Entretien avec Thomas, pompier professionnel et syndicaliste CGT, qui témoigne pour nous de la souffrance au travail au sein du Service départemental d’incendie et de secours en Isère (SDIS 38).
Après le suicide le 8 février 2021 de Cyrille Minard, pompier professionnel et syndicaliste à SUD, l’ancien directeur du SDIS 38 et le médecin-chef ont été mis en examen le 31 mai 2024 pour harcèlement moral. Peux-tu nous parler de cette gestion toxique du personnel ?
Par la pratique de la peur, la direction du SDIS 38 a toujours tenu à paraître sans faiblesse. Pendant longtemps peu de pompierEs et peu d’agents administratifs et techniques s’étaient autorisés à se plaindre d’une quelconque souffrance au travail. Il aura fallu attendre plusieurs années pour que des salariéEs prennent l’initiative de briser la loi du silence en s’adressant à l’intersyndicale CGT, Autonome et SUD. Je précise qu’au sein du SDIS 38 le harcèlement moral concerne l’ensemble des personnels toutes catégories confondues. Sanctions abusives, mise au placard, mutations autoritaires sont des pratiques habituelles. Au CHSCT de décembre 2012 sous l’impulsion des syndicats, la direction avait enfin accepté de s’engager dans une démarche de prévention des « risques psycho-sociaux ». Mais peine perdue, dès la première réunion tous les syndicats (même la CGC !) ont quitté définitivement le groupe de travail en raison de l’attitude volontairement méprisante de l’administration. Ce groupe de travail n’a donc jamais vu le jour...
Cyrille se donne la mort en février 2021 à l’âge de 44 ans. Comment expliquer ce geste dramatique ?
Cyrille était co-fondateur en 2010 du syndicat SUD pompiers sur le département. Il était très actif dans le secteur du Nord Isère. Il était présent dans toutes les mobilisations sociales. Comme d’autres syndicalistes, il était dans le viseur de la direction qui ne lui a fait aucun cadeau. La direction s’est acharnée contre lui : harcèlement régulier dans son travail, discrimination syndicale, manœuvres d’intimidation, mépris de classe, etc. Cyrille a longtemps résisté en intentant deux actions contre le SDIS 38 pour excès de pouvoir. Le tribunal administratif a d’ailleurs rendu deux décisions en sa faveur.

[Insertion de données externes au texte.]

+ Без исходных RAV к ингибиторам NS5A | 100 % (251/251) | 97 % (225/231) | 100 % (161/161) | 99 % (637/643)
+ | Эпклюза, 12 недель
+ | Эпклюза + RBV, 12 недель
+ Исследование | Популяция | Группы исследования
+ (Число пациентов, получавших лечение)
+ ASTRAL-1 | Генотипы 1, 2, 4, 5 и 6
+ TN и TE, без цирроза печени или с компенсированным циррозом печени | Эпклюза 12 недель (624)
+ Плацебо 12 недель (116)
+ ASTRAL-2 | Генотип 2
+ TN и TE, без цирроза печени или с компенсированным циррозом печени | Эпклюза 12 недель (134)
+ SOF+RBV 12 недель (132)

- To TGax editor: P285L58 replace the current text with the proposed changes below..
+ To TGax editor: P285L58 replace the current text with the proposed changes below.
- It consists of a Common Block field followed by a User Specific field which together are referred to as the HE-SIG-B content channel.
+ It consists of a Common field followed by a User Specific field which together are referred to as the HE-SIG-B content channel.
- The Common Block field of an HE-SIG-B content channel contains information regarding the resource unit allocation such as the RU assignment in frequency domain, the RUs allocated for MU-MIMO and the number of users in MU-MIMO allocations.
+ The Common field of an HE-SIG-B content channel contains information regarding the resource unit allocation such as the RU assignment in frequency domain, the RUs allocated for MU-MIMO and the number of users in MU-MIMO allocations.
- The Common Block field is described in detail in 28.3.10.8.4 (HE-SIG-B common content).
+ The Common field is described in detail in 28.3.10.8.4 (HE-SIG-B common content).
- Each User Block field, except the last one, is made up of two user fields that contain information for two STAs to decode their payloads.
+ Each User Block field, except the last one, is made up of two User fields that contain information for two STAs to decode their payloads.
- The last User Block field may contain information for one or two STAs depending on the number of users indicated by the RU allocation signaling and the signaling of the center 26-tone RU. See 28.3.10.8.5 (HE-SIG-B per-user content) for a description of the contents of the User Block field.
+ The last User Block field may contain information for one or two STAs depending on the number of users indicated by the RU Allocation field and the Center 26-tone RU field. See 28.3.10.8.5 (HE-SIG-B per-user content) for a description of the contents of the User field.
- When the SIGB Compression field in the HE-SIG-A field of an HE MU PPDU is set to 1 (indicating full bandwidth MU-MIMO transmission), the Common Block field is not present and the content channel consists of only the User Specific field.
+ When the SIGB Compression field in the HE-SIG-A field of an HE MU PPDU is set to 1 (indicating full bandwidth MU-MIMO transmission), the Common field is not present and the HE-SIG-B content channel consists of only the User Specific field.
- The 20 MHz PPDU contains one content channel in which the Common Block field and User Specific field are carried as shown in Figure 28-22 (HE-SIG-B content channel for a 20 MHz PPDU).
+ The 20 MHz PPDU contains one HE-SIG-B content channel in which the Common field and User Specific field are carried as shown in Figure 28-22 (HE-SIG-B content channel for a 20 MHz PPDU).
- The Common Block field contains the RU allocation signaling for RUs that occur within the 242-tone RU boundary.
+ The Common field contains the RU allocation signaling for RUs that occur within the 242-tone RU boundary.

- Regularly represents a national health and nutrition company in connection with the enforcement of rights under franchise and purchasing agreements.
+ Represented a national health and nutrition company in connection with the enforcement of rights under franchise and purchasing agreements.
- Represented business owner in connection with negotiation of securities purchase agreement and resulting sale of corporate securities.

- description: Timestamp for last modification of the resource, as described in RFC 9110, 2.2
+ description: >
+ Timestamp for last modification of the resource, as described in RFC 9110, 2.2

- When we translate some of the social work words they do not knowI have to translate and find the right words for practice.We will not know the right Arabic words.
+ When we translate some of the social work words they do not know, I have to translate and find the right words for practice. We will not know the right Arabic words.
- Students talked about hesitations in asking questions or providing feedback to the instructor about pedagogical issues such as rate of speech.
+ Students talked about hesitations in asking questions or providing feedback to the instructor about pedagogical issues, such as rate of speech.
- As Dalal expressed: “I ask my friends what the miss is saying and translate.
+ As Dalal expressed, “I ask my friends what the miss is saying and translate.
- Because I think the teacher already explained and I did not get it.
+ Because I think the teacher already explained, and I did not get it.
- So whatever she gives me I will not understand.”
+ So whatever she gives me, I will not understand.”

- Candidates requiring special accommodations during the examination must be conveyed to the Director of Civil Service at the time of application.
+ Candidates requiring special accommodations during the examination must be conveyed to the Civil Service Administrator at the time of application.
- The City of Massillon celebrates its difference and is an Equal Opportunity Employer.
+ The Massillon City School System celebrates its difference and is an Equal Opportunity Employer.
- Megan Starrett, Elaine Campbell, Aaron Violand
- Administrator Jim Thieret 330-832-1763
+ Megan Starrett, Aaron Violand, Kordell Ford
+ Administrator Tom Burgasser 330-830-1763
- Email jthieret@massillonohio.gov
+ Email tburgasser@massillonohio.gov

Mais il était psychologiquement très fatigué par ce climat anxiogène qui lui « pourrissait la vie »... Plusieurs syndicats sont intervenus auprès de la direction pour alerter de sa souffrance mais rien n’a été sérieusement pris en compte. Pour nous, Cyrille a été broyé parce qu’il s’opposait fermement à ce management toxique et pervers. La responsabilité de son suicide incombe entièrement à l’attitude de l’état-major.
Et maintenant ?
Nous savons que dans beaucoup de SDIS les personnels sont en souffrance. Il faut que ça cesse ! À Grenoble, grâce à la détermination de l’intersyndicale, il va y avoir un procès au pénal. Nous avons appris que d’autres plaintes ont récemment été déposées avec constitution de partie civile. Si notre action peut aider à briser l’omerta au sein du SDIS 38 tant mieux ! Mais par expérience syndicale nous savons que pour faire disparaître la souffrance au travail rien ne pourra remplacer la lutte collective, la solidarité et surtout il faudra préserver l’unité syndicale. Les grands chefs du SDIS 38 sont responsables de la mort de Cyrille. Nous les ferons condamner !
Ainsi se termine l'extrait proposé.